### Work order
Give the data again exactly as written, skipping any pictures.

### Exercise material
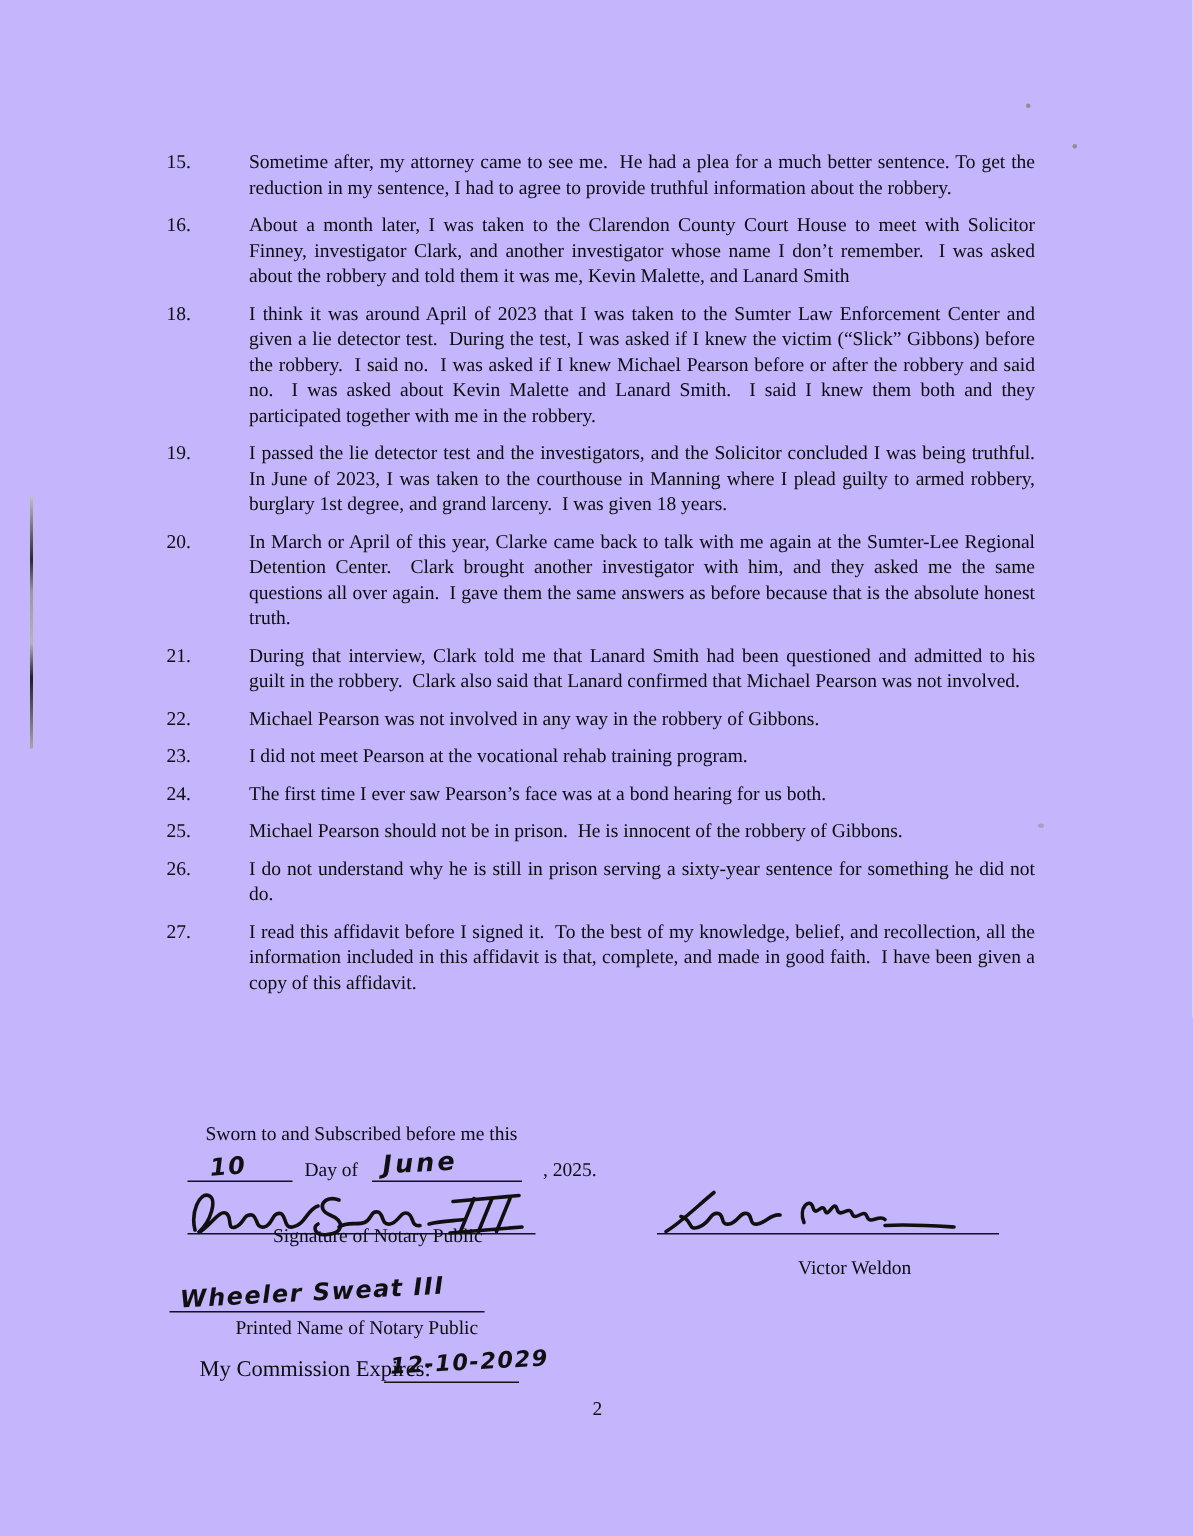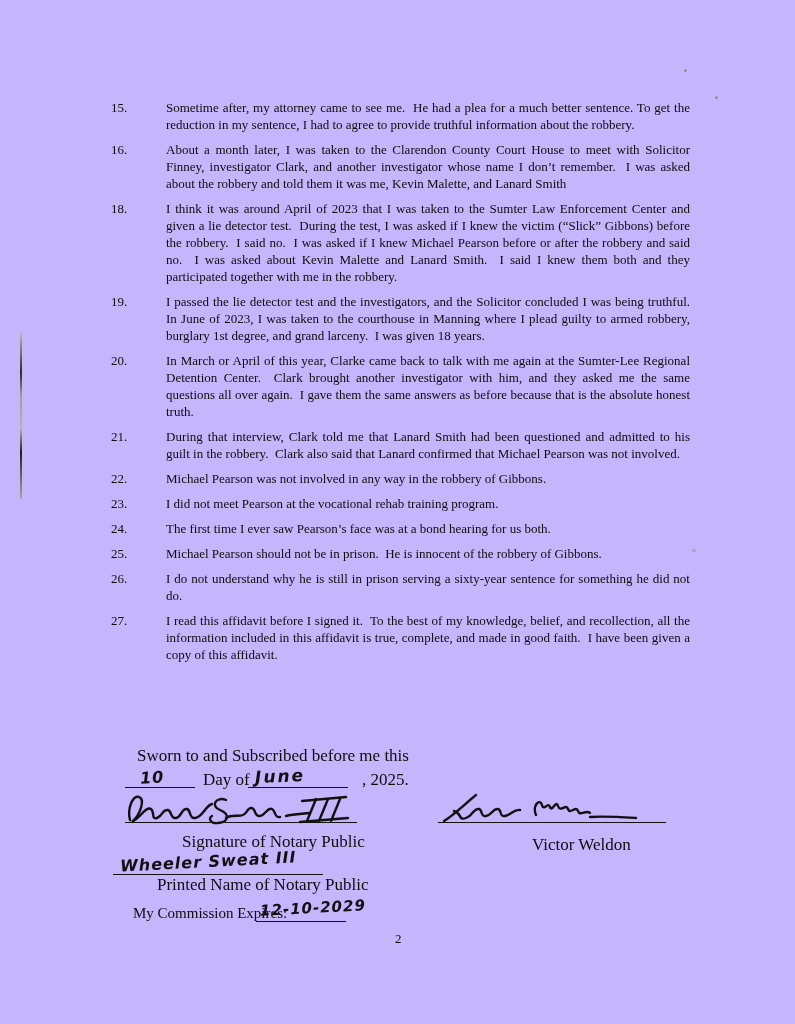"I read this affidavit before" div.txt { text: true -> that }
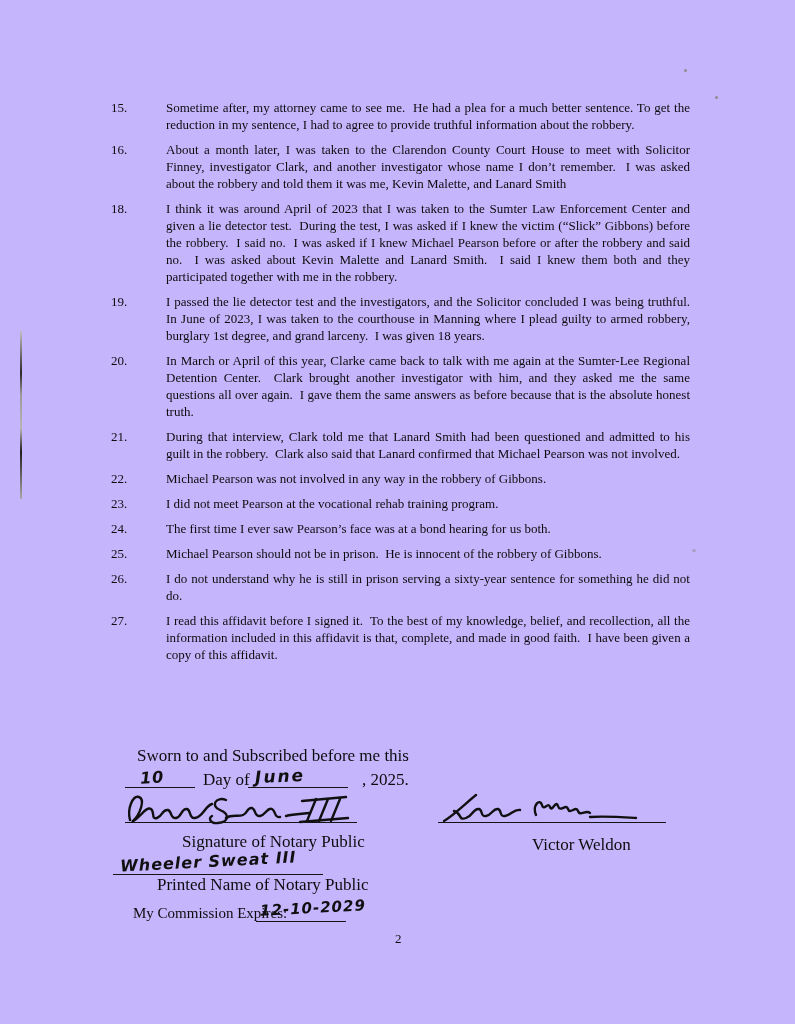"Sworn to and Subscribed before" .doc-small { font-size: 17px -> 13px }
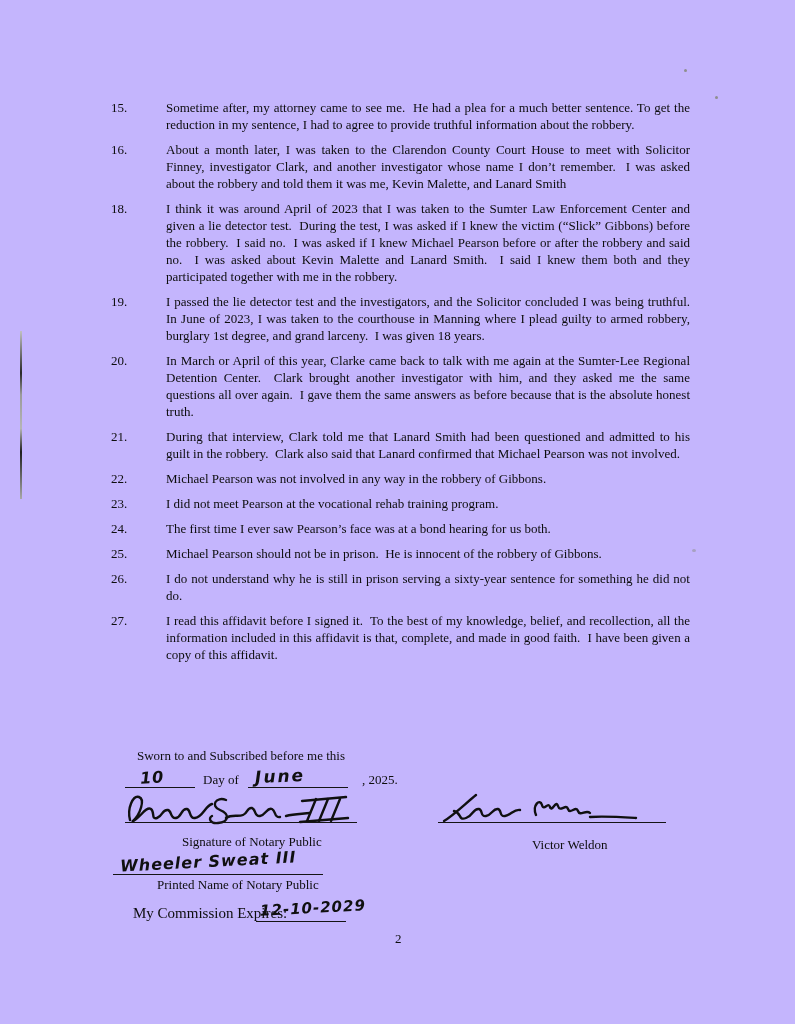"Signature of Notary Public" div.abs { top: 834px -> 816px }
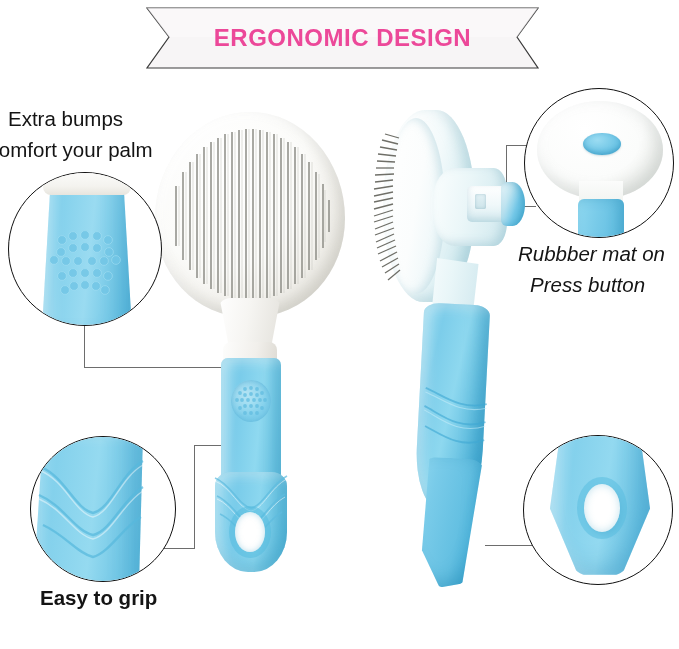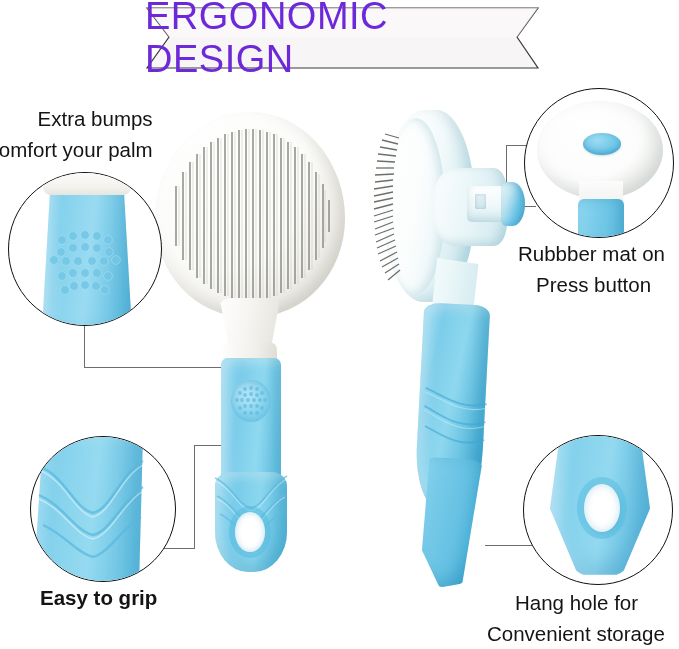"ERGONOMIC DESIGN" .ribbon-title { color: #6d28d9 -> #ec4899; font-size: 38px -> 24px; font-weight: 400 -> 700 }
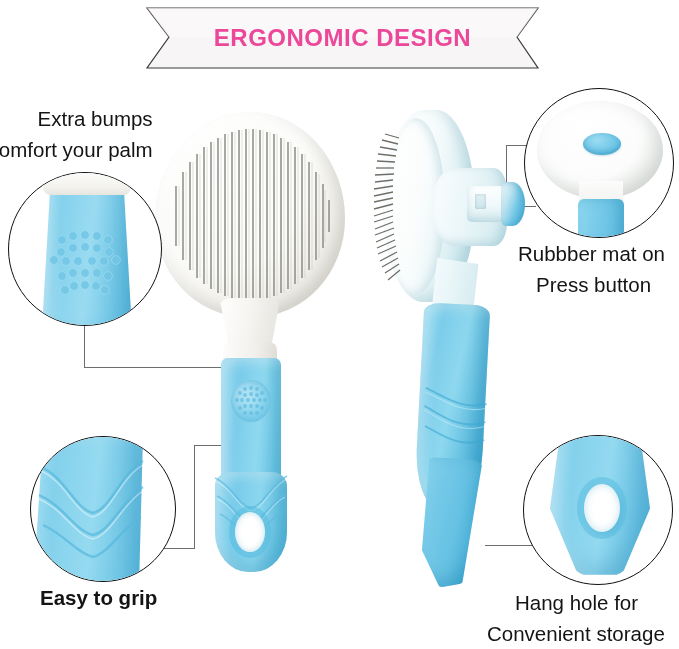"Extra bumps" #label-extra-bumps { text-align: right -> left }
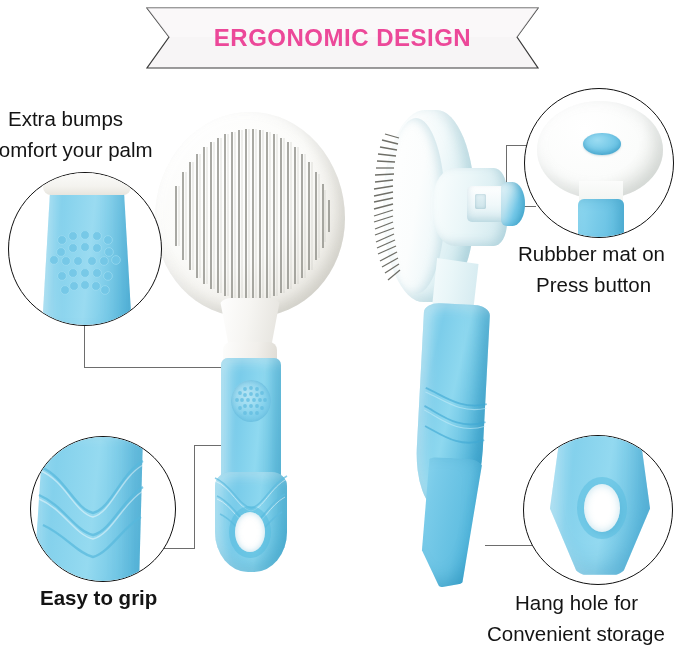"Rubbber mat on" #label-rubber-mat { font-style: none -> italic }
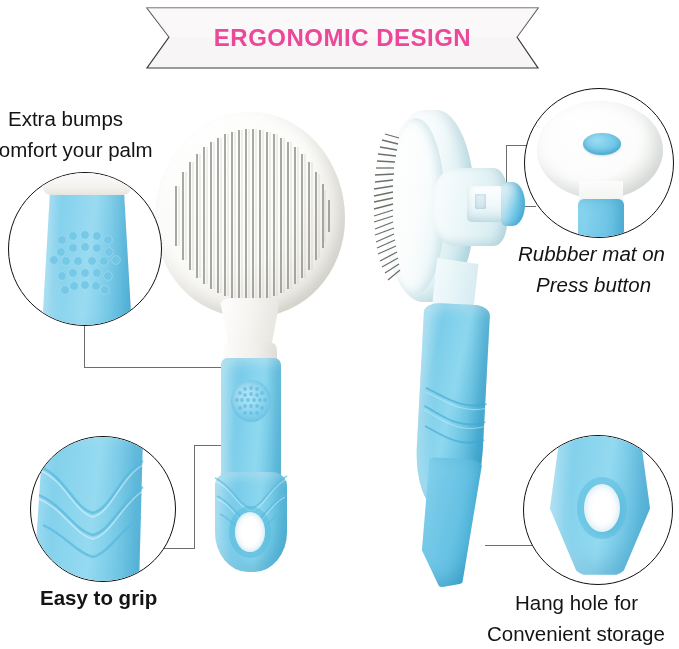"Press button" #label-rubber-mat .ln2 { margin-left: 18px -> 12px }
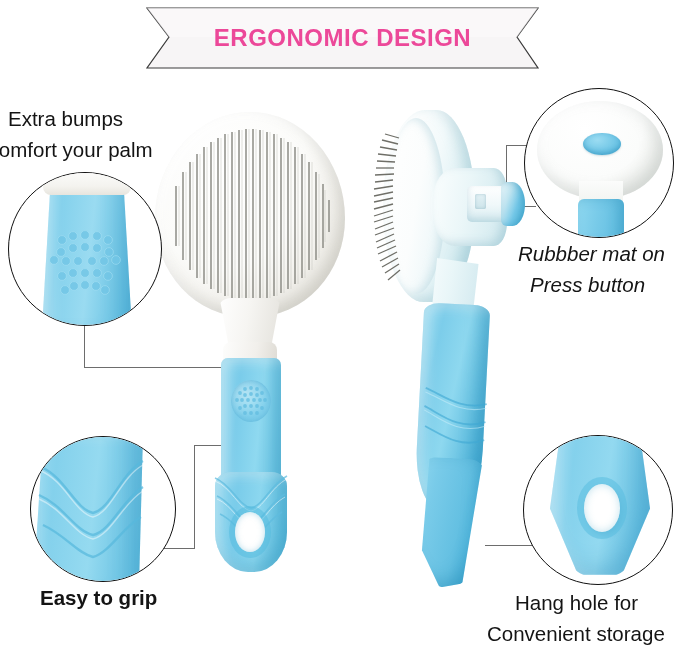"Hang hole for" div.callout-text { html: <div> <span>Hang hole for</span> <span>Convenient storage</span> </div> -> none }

### Problem solution
"I read this affidavit before" div.txt { text: true -> that }
"Sworn to and Subscribed before" .doc-small { font-size: 17px -> 13px }
"Signature of Notary Public" div.abs { top: 834px -> 816px }
"ERGONOMIC DESIGN" .ribbon-title { color: #6d28d9 -> #ec4899; font-size: 38px -> 24px; font-weight: 400 -> 700 }
"Extra bumps" #label-extra-bumps { text-align: right -> left }
"Rubbber mat on" #label-rubber-mat { font-style: none -> italic }
"Press button" #label-rubber-mat .ln2 { margin-left: 18px -> 12px }
"Hang hole for" div.callout-text { html: <div> <span>Hang hole for</span> <span>Convenient storage</span> </div> -> none }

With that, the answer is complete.